Robin Yocum watched his father come home from a West Virginia steel mill black with fly ash and soot and thought, There’s got to be an easier way to make a living. When he discovered that writing required no heavy lifting and offered virtually zero chance of falling into a ladle of molten steel, he signed up. Yocum is proud of his Ohio River Valley roots and sets his fiction in eastern Ohio, near his boyhood home of Brilliant. A former award-winning crime reporter with the Columbus Dispatch, he has published two true-crime books and five novels. A Brilliant Death was a finalist for both the 2017 Edgar and the Silver Falchion Award for Best Adult Mystery. Favorite Sons was named the 2011 Book of the Year for Mystery/Suspense by USA Book News. Yocum is a proud graduate of Bowling Green State University, where he received a degree in journalism that prevented an untimely and fiery death in the steel mill.

• When I’m asked where I get the ideas for my stories, I offer this honest answer: I have no earthly idea. How does one explain imagination and the creative process? My brain is always pinballing with ideas.

With that said, I was no stranger to the presence of the mob while growing up in the Ohio River Valley. The Youngstown mob controlled the prostitution and gambling in Steubenville. It was the worst-kept secret ever. The whorehouses lined Water Street, and gambling was everywhere. Literally everywhere. I could get football spot sheets at my high school. I’m not even sure I knew they were illegal.

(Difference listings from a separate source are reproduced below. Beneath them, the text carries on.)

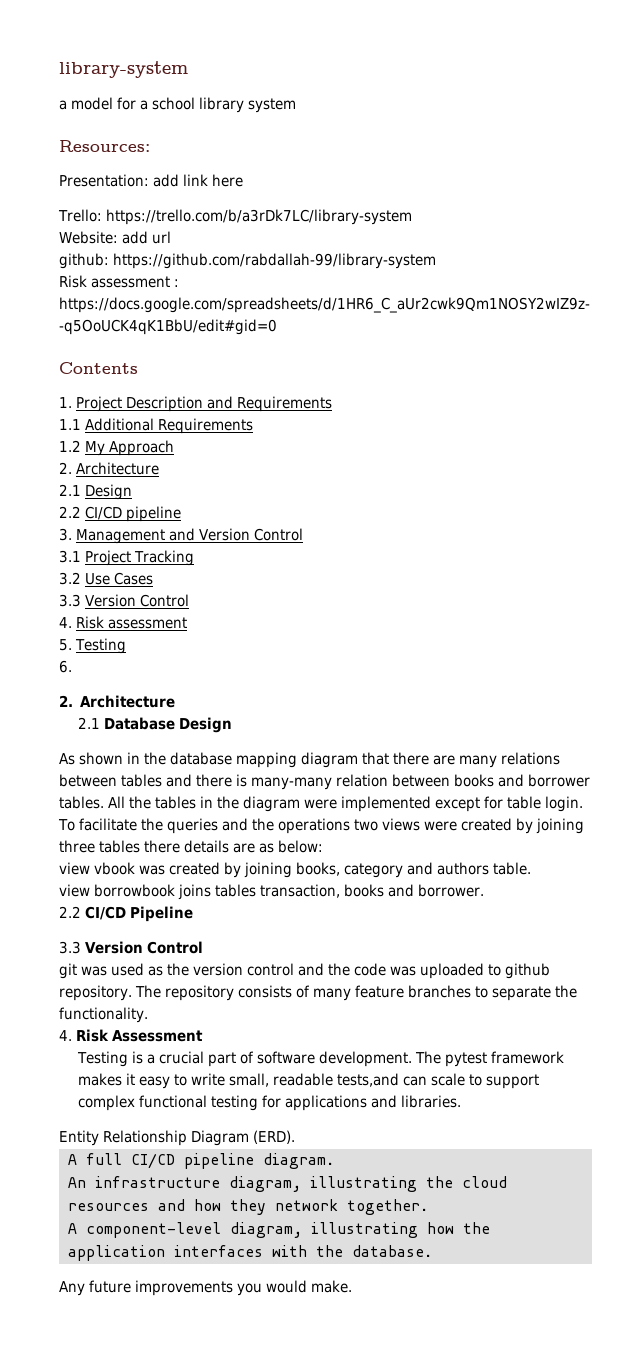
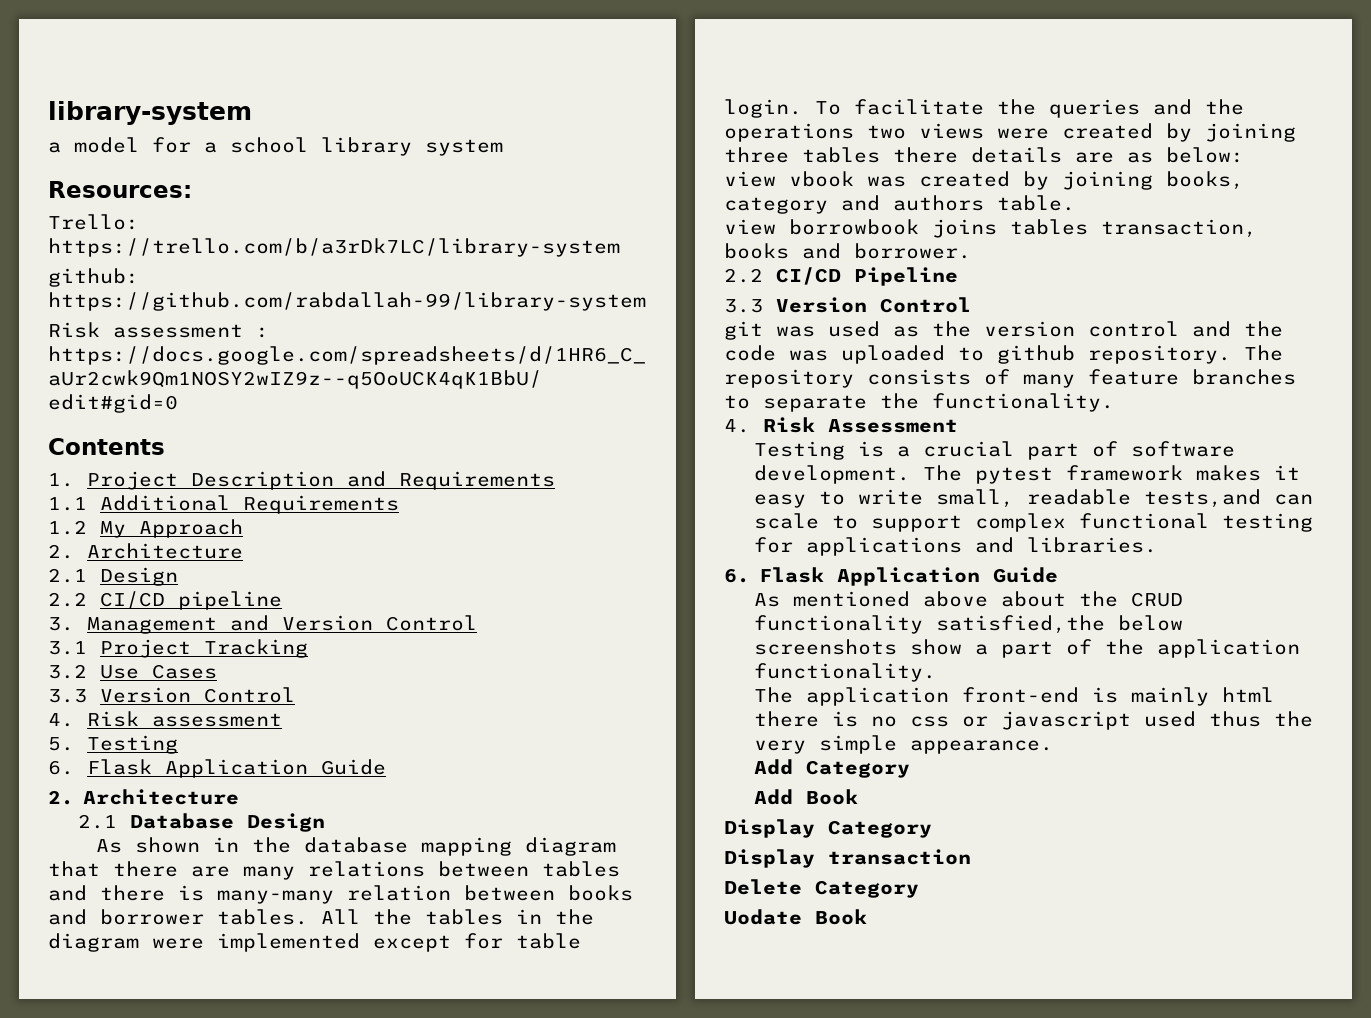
[59,174,243,187] // Presentation: add link here -> (192, 189) none
[59,231,171,244] // Website: add url -> (620, 247) none
(72, 666) none -> [87,759,386,778] Flask Application Guide
[59,1130,295,1146] [67,1153,334,1169] [67,1176,507,1192] [67,1199,428,1215] [67,1222,490,1238] [67,1245,432,1261] [59,1280,352,1296] Entity Relationship Diagram (ERD). // A full CI/CD pipeline diagram. // An infrastructure diagram, illustrating the cloud resources and how they network together. // A component-level diagram, illustrating how the application interfaces with the database. // Any future improvements you would make. -> [724,567,1059,586] [753,591,1183,607] [753,615,1183,634] [753,639,1300,658] [753,663,936,682] [753,687,1274,706] [753,711,1313,730] [753,735,1053,754] [753,759,910,778] [753,789,858,805] [724,819,932,838] [724,849,971,868] [724,879,919,898] [724,909,867,925] 6. Flask Application Guide // As mentioned above about the CRUD functionality satisfied,the below screenshots show a part of the application functionality. // The application front-end is mainly html there is no css or javascript used thus the very simple appearance. // Add Category // Add Book // Display Category // Display transaction // Delete Category // Uodate Book

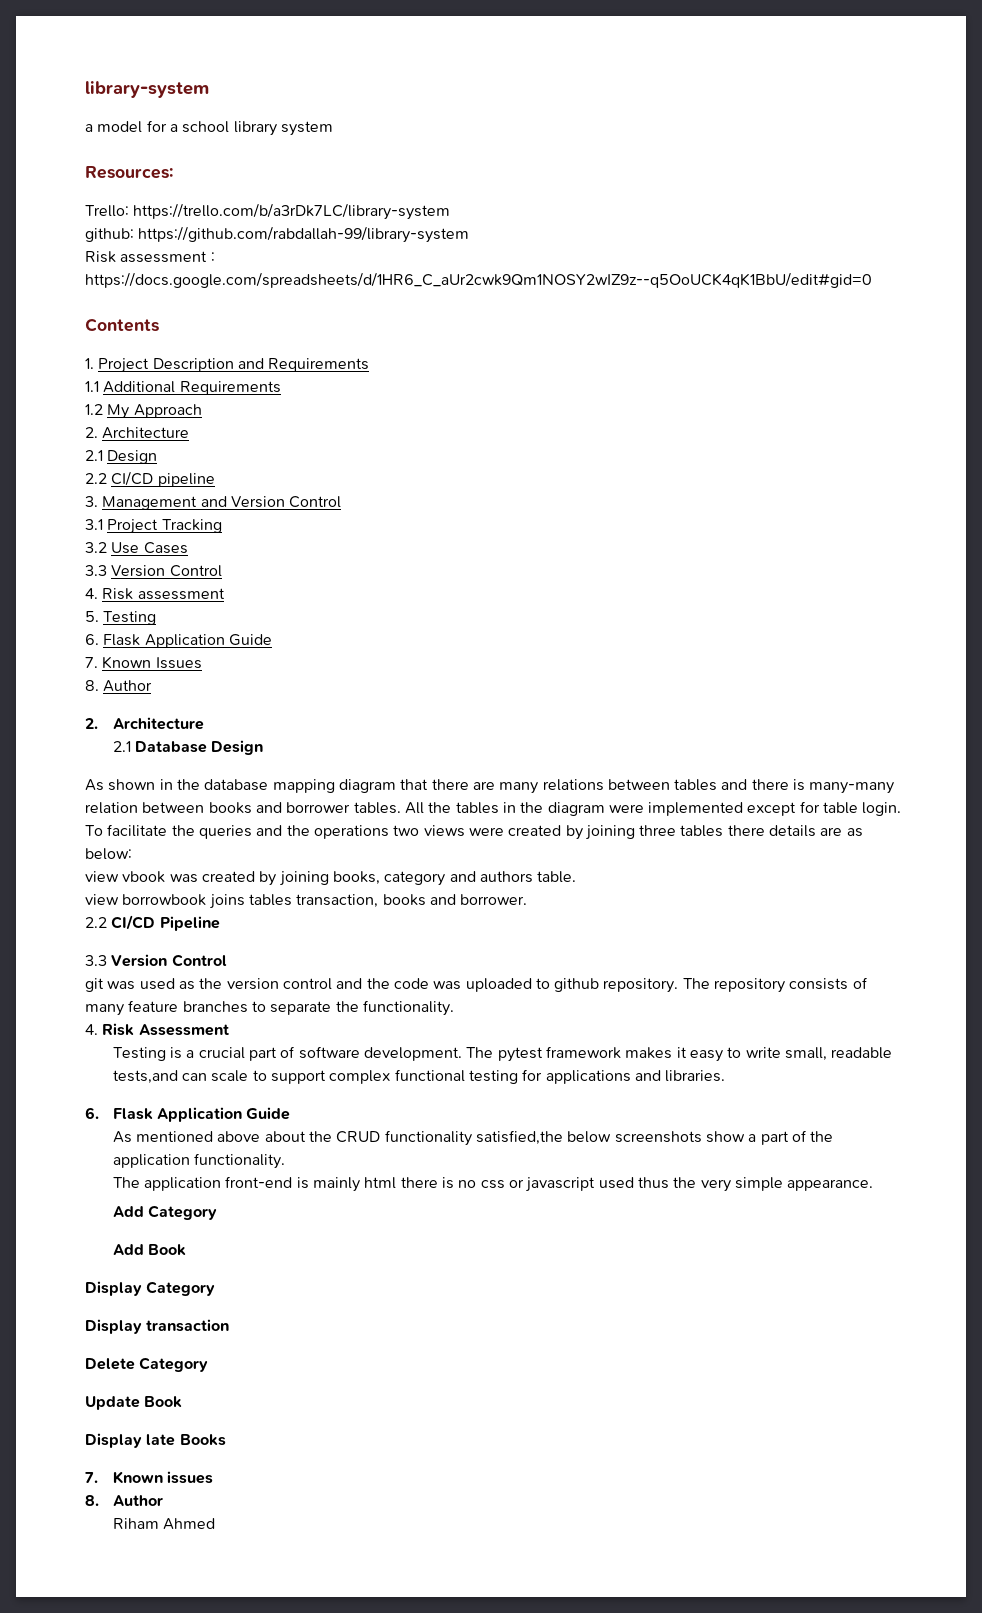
(386, 767) none -> [85,656,202,669] [85,680,153,692] // 7. Known Issues // 8. Author
[724,909,867,925] Uodate Book -> [85,1396,183,1410] [85,1433,226,1448] [85,1471,214,1484] [85,1495,163,1506] [112,1518,216,1530] Update Book // Display late Books // 7. Known issues // 8. Author // Riham Ahmed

That’s where my protagonist, Angelo, was born in my imagination. He was a product of a system that thrived in the Ohio Valley when the steel mills were at their zenith. My late father said that the reason the Ohio Valley economy boomed was because the 60,000 steelworkers who lived and worked there spent every dime they made. A portion of those paychecks went for prostitutes and gambling. But when the mills died, there was no money for playing the daily number or the spot sheets, and there was certainly not enough money for a turn with the girls on Water Street. With no profits to be had, the mob retreated from the valley.

When that happened, I remember wondering what became of the old guard, the low-level mobsters, bagmen, and enforcers who made their money protecting the prostitutes, collecting debts, and breaking bones. You know, doing mob stuff. Does the mob have a retirement plan or offer severance packages? I’m betting no.

As the story unfolds, that’s where we find Angelo. He’s an admitted dinosaur who has lost his usefulness to the family. The story explores my version of what happens when a longstanding member of the mob is no longer mission critical. I can’t image it would be good.